Front-end code edit data
• • •

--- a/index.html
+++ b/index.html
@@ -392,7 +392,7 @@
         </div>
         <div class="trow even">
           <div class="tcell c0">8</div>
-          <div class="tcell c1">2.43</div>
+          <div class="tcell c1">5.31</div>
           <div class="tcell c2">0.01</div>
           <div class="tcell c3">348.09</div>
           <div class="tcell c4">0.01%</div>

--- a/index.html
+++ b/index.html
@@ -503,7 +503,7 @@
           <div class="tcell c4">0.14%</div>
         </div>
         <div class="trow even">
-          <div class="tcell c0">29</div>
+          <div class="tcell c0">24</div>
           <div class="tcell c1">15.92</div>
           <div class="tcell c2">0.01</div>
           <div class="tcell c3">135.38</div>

• • •

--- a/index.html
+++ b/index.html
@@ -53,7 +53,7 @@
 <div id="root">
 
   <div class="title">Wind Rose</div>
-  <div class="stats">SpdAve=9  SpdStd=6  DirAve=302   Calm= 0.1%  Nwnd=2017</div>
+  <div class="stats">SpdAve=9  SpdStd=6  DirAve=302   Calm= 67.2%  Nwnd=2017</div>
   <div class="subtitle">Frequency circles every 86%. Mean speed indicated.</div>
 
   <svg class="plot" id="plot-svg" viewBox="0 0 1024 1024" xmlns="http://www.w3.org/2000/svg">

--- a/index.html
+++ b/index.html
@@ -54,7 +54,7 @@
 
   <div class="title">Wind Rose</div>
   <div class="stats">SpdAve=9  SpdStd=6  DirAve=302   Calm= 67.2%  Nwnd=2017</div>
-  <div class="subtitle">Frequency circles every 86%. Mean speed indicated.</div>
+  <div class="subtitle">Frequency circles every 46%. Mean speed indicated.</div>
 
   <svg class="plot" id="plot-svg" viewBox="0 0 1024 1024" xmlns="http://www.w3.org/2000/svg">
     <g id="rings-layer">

• • •

Exercise details: Using the records above, copy all lines that include the word "DirAve".

Answer to this problem:
-  <div class="stats">SpdAve=9  SpdStd=6  DirAve=302   Calm= 0.1%  Nwnd=2017</div>
+  <div class="stats">SpdAve=9  SpdStd=6  DirAve=302   Calm= 67.2%  Nwnd=2017</div>
   <div class="stats">SpdAve=9  SpdStd=6  DirAve=302   Calm= 67.2%  Nwnd=2017</div>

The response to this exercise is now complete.